Mi instinto me decía que habría un grupo de búsqueda ya detrás de mí, y esta era mi única opción. Tenía que arriesgarme, aunque el riesgo de congelación era alto. Me acerqué al camión y estaba a punto de levantar la lona cuando el hombre se dio la vuelta y retrocedió. ¡No!
Me miró y me acerqué a la entrada de la tienda. Me apresuré a revolver las bolsas de la compra como si buscara algo. Por el rabillo del ojo, vi cómo sacaba la cartera y volvía a cerrar la puerta del camión.
Respiré aliviada mientras caminaba hacia la cafetería. Al mirar dentro, vi que los chicos estaban charlando en el mostrador. No perdí tiempo, me metí bajo la lona, me cubrí y esperé. Prefería morir congelada a ser violada.

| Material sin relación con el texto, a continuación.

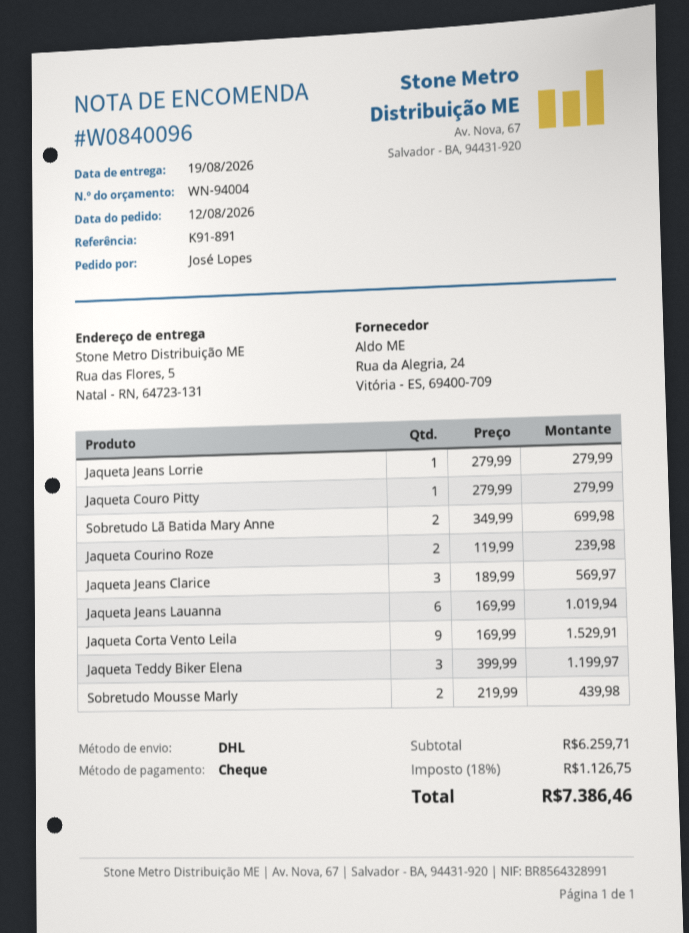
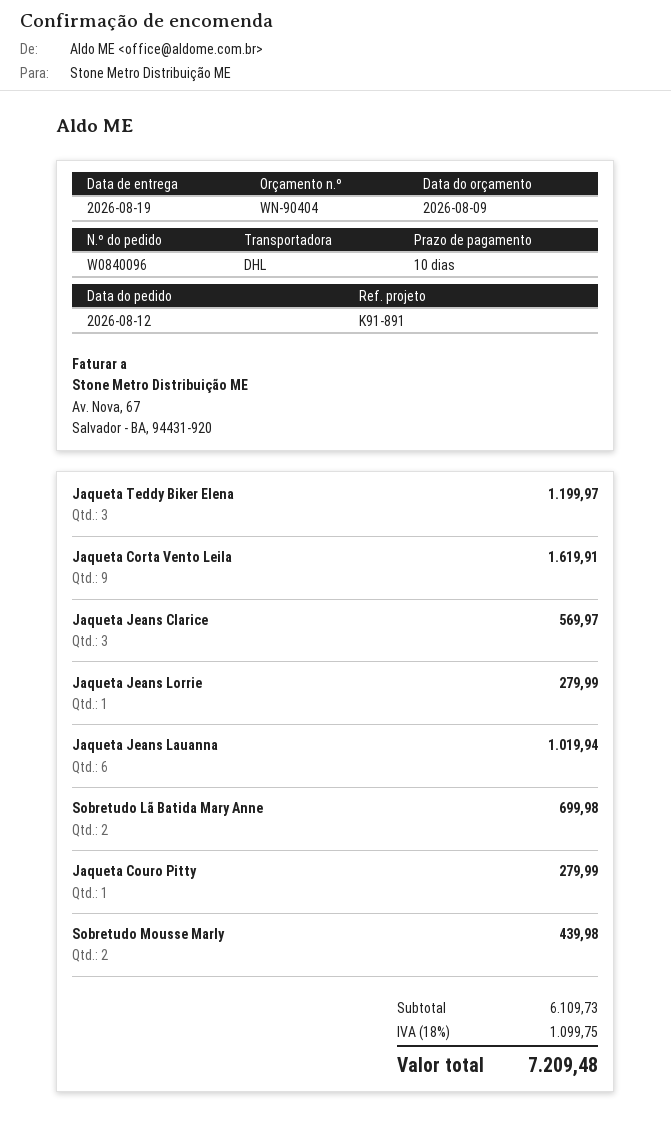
quote number: WN-94004 -> WN-90404
Jaqueta Courino Roze: 2 for 239.98 -> none
Jaqueta Corta Vento Leila: 9 for 1529.91 -> 9 for 1619.91
subtotal: 6259.71 -> 6109.73
tax: 18% = 1126.75 -> 18% = 1099.75
total: 7386.46 -> 7209.48

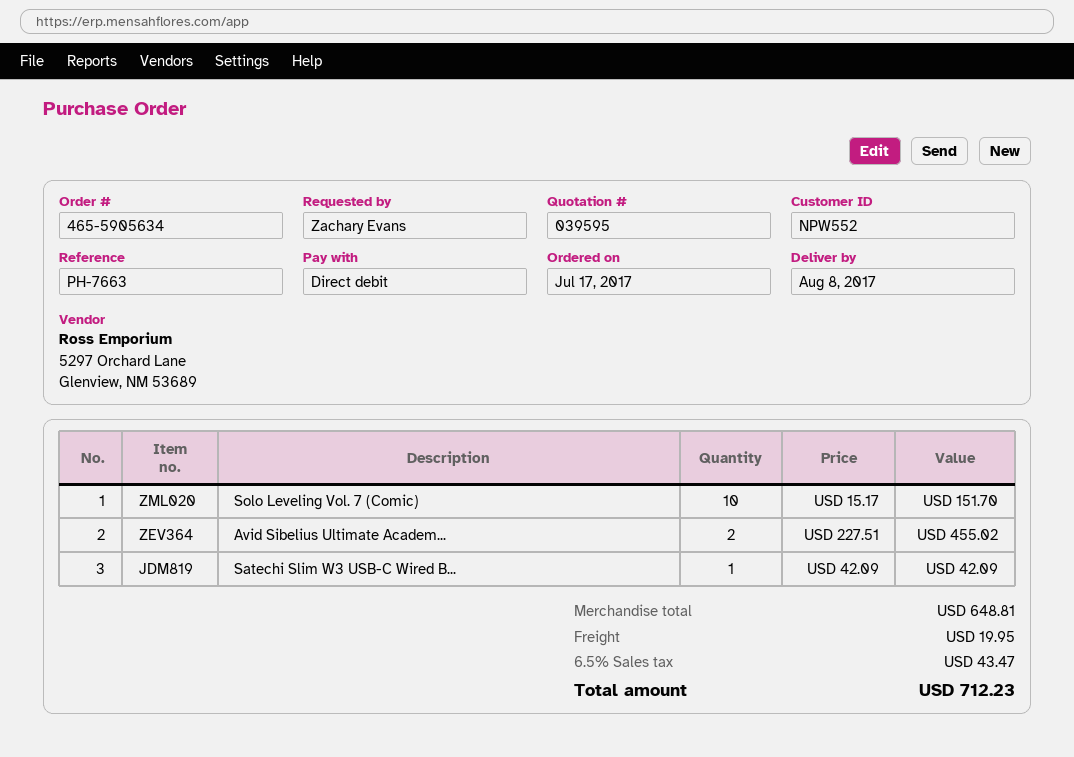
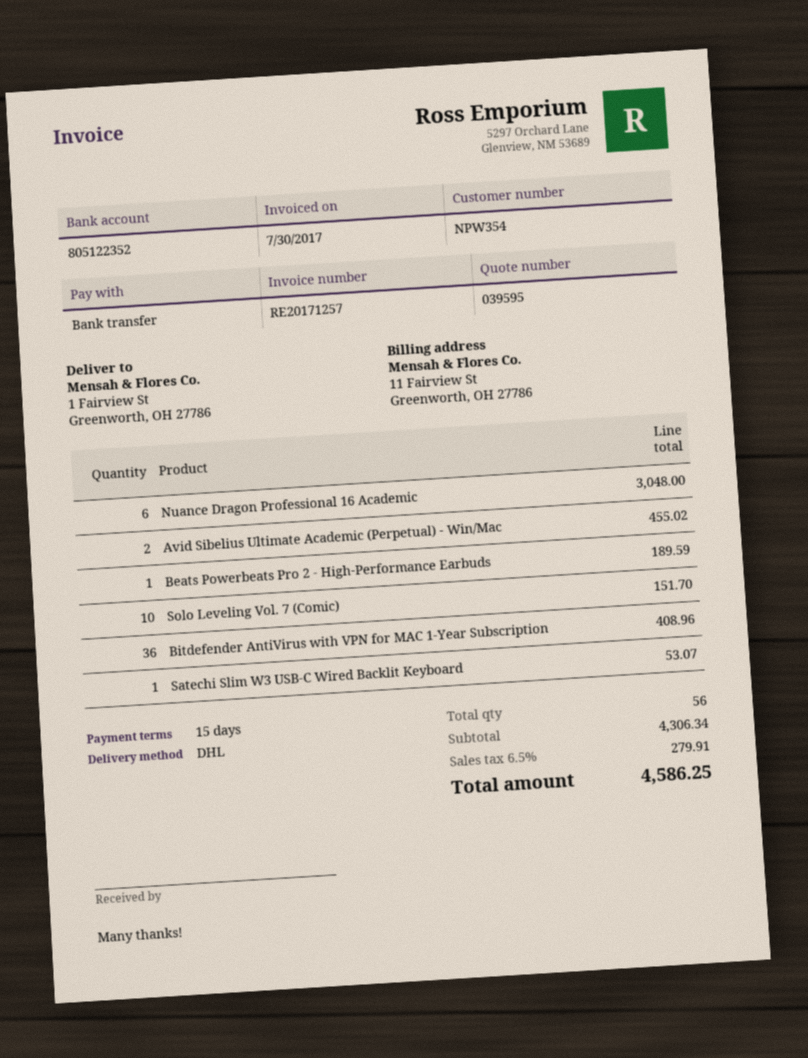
customer number: NPW552 -> NPW354
payment method: direct debit -> bank transfer
Satechi Slim W3 USB-C Wired B...: 1 for 42.09 -> 1 for 53.07
Nuance Dragon Professional 16 Academic: none -> 6 for 3048.00
Beats Powerbeats Pro 2 - High-Performance Earbuds: none -> 1 for 189.59
Bitdefender AntiVirus with VPN for MAC 1-Year Subscription: none -> 36 for 408.96
subtotal: 648.81 -> 4306.34
shipping: 19.95 -> none
tax: 6.5% = 43.47 -> 6.5% = 279.91
total: 712.23 -> 4586.25

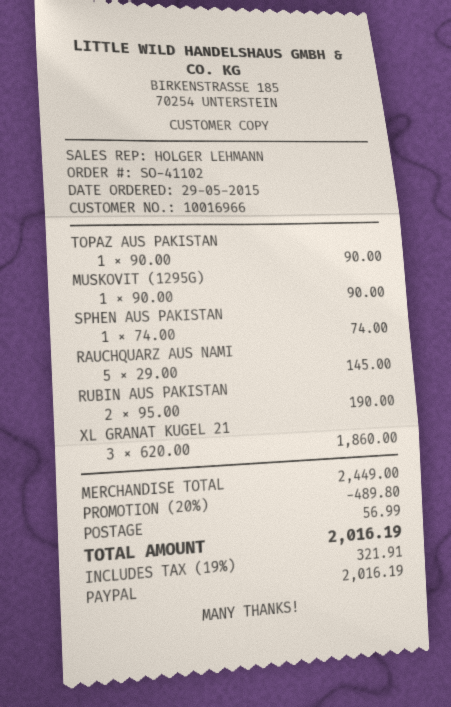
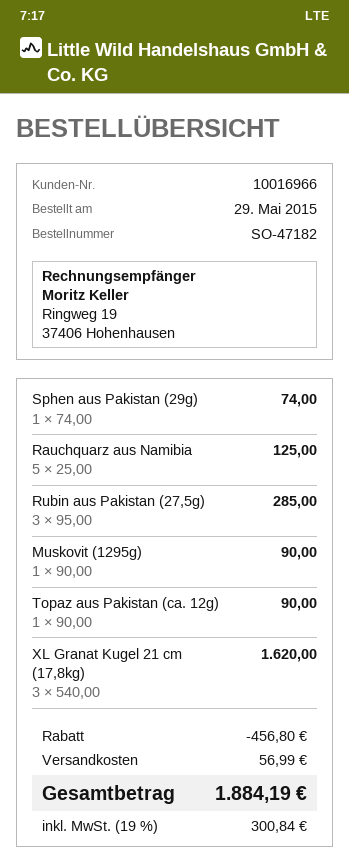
order number: SO-41102 -> SO-47182
RAUCHQUARZ AUS NAMI: 5 x 29.00 = 145.00 -> 5 x 25.00 = 125.00
RUBIN AUS PAKISTAN: 2 x 95.00 = 190.00 -> 3 x 95.00 = 285.00
XL GRANAT KUGEL 21: 3 x 620.00 = 1860.00 -> 3 x 540.00 = 1620.00
discount: 489.80 -> 456.80
tax: 19% = 321.91 -> 19% = 300.84
total: 2016.19 -> 1884.19

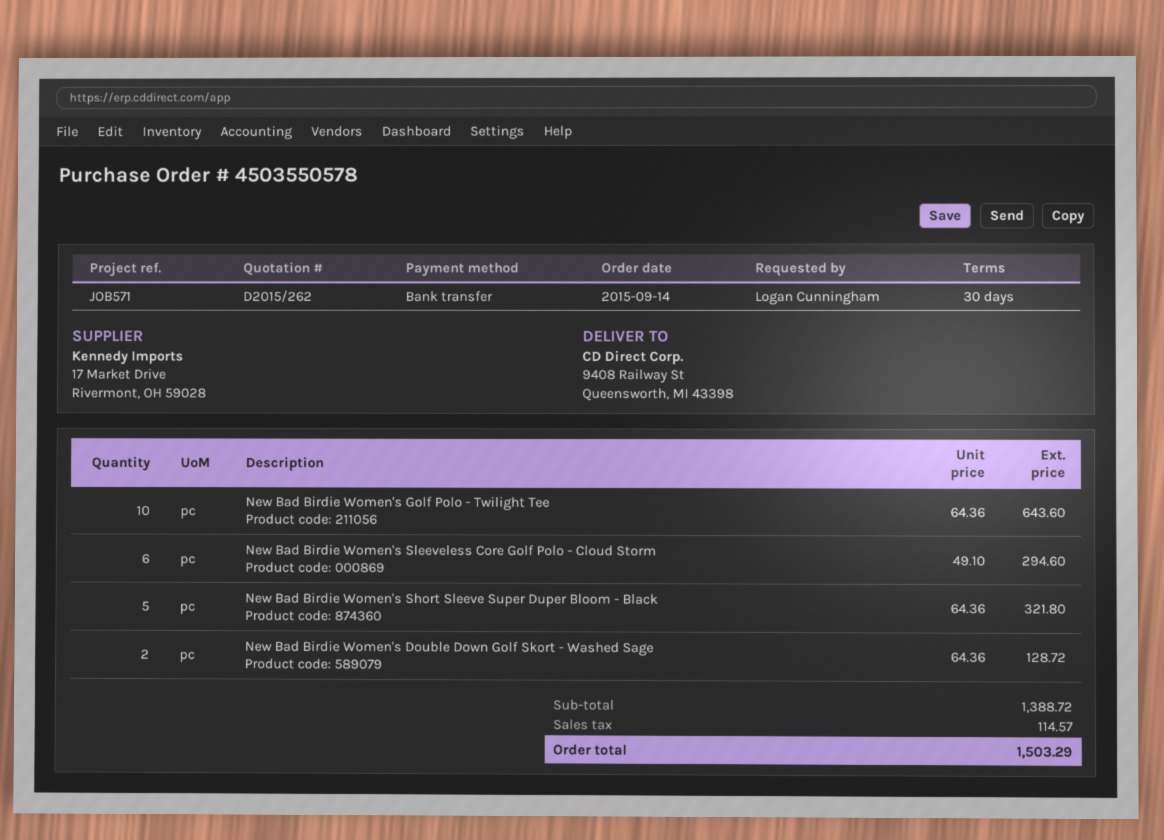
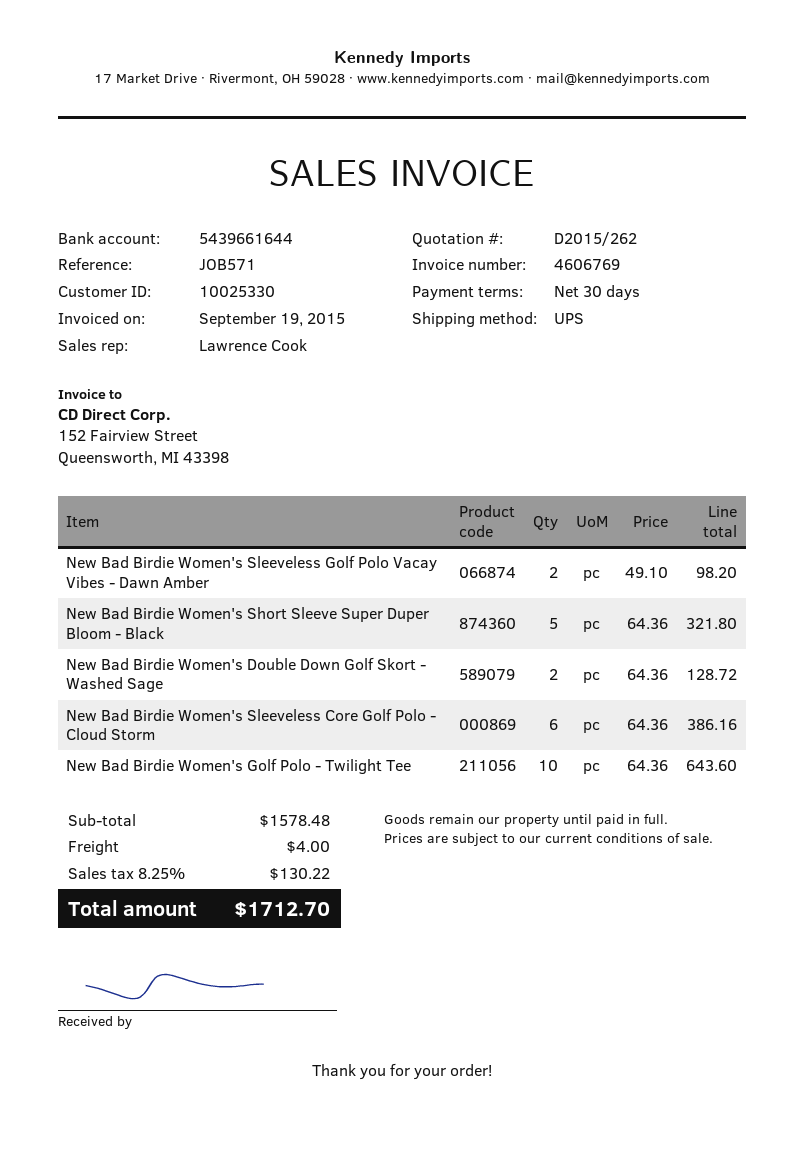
New Bad Birdie Women's Sleeveless Core Golf Polo - Cloud Storm: 6 x 49.10 = 294.60 -> 6 x 64.36 = 386.16
New Bad Birdie Women's Sleeveless Golf Polo Vacay Vibes - Dawn Amber: none -> 2 x 49.10 = 98.20
subtotal: 1388.72 -> 1578.48
shipping: none -> 4.00
tax: 114.57 -> 130.22
total: 1503.29 -> 1712.70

El tiempo pareció detenerse antes de que volviera. ¿Había pasado una hora? ¿Dos? Demonios, tal vez solo habían pasado veinte minutos. Pero cuando el camión empezó a moverse, por primera vez sentí verdadera esperanza. Pasaron las horas y me hundí en el sueño. El frío era extremo, pero no quería moverme demasiado.
Solo fui vagamente consciente cuando el vehículo se detuvo, apretándome los músculos congelados.